These are the key concepts you need to understand to accurately answer the question.

Intersection and Union of Events
In probability, understanding the intersection and union of events is crucial. These concepts help us determine how events combine and interact with each other. The union of two events, like \(A\) and \(B\), denoted \(A \cup B\), represents the event that at least one of \(A\) or \(B\) occurs. On the other hand, the intersection, denoted \(A \cap B\), represents the event where both \(A\) and \(B\) occur simultaneously.

Using these definitions, the probability of the union of the events \(A\) and \(B\) is expressed by the formula:
  • \(P(A \cup B) = P(A) + P(B) - P(A \cap B)\)
This formula helps us calculate the likelihood of either event occurring without double-counting their intersection. Similarly, when considering multiple events, the intersections and unions can be expanded using set operations to simplify complex probability calculations.
Probability Formulas
Probability formulas form the foundation of solving problems in probability theory. One of the most fundamental formulas is the general rule for addition of probabilities, which is used to find the probability of the union of two events. As mentioned earlier:
  • \(P(A \cup B) = P(A) + P(B) - P(A \cap B)\)
This is used when calculating the probability of either or both events occurring.

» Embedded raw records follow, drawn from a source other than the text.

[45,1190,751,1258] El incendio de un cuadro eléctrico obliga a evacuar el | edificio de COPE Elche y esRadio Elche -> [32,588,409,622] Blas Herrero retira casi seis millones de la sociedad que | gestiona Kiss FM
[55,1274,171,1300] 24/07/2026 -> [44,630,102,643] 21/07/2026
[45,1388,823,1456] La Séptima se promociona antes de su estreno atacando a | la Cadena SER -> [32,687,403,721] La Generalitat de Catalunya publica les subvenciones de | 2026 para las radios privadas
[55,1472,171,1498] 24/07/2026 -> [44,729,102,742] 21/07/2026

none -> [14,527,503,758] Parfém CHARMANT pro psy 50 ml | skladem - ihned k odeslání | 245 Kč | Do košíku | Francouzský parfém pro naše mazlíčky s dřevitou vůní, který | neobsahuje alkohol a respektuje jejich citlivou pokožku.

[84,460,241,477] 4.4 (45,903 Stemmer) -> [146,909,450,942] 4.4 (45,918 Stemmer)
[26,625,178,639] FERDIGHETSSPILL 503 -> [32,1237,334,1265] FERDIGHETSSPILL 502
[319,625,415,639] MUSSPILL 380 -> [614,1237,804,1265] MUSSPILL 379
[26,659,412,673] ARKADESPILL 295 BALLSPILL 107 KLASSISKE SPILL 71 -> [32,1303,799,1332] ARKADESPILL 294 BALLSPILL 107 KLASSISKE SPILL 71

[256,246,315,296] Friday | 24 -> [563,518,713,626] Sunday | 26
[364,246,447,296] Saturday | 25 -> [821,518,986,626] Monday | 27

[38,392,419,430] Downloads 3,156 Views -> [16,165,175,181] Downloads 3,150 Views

Another common aspect is using these formulas with conditional probabilities, where we must consider the effect of one event on another in the sample space. Remember, these formulas must be used alongside the conditions given in a problem to find the exact solution, as conditions may alter the sample space or event outcomes.
Conditional Probability Formula
Conditional probability allows us to calculate the probability of an event occurring given that another event has already happened. The conditional probability formula is expressed as:
  • \(P(A \mid C) = \frac{P(A \cap C)}{P(C)}\)
This formula is valid given \(P(C) > 0\), meaning \(C\) has indeed occurred. In solving probability problems, this formula helps adjust the likelihood based on known information.

Using conditional probability with intersections and unions can solve complex scenarios like the given exercise. For instance, the equation \(P(A \cup B \mid C)=P(A \mid C)+P(B \mid C)-P(A \cap B \mid C)\) shows how the union probability adjusts when given event \(C\). This is calculated using the definitions of conditional probability and requires understanding how intersections and unions change under those conditions.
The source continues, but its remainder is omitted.